Why I Believe in Real Human Connection (And Why It Matters More Than Ever)
I was asked recently why I post so often on social media. It made me stop and think, because the honest answer is about something much bigger than social media. It’s about connection.
I’ve lived in Oxfordshire all my life. I was born here, I built my career here, and I’ve watched this county change enormously over the decades. But one thing hasn’t changed. The best things that have happened to me, professionally and personally, have come from conversations. Not just emails. Not just DMs. Real human conversations.
I’m a keynote speaker and business networking trainer. My work is all about helping people build better professional relationships, and I’ve spent years watching what separates the people who thrive from those who struggle. It’s rarely talent. It’s rarely even hard work, though that matters. It’s almost always relationships.
Every big opportunity starts with a little conversation.
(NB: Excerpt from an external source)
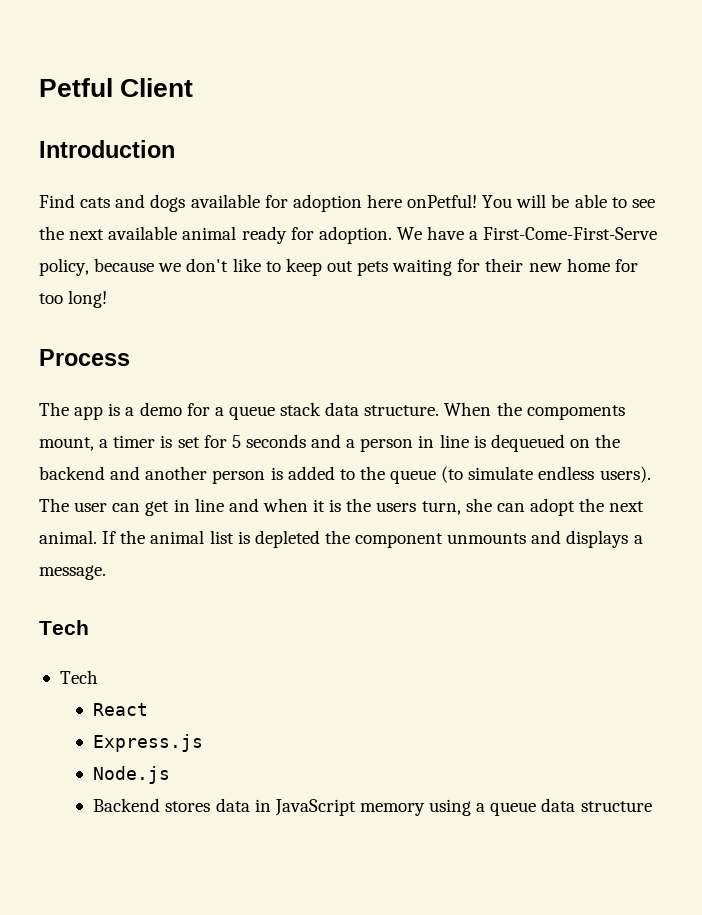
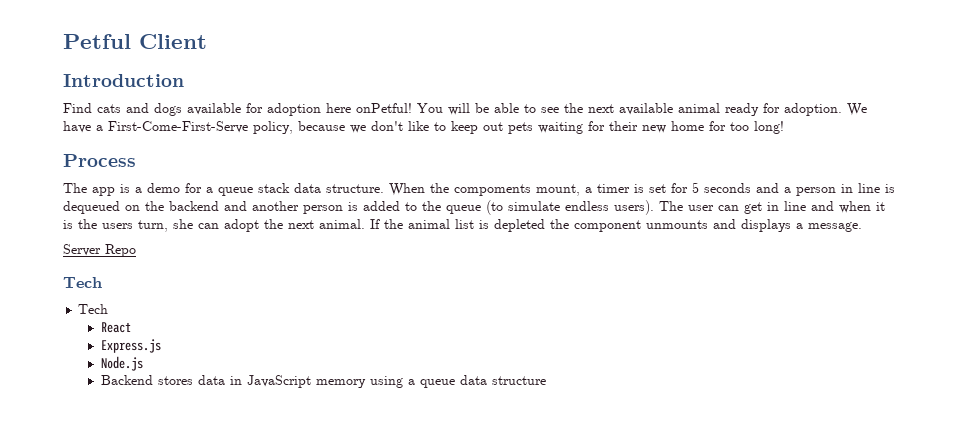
(106, 572) none -> [63,244,136,257] // Server Repo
That’s something I say on stage and in my book Business Networking for Dummies, and I mean it. The booking that changed my business started on Twitter. An annual speaking gig came from a conversation at a networking event. No matter where the conversation started, or where the connection came from, the real opportunity showed up in an actual conversation.
Everything else, the email campaign, the social media post, the networking 60 seconds, is all a gateway to the next step. An actual conversation.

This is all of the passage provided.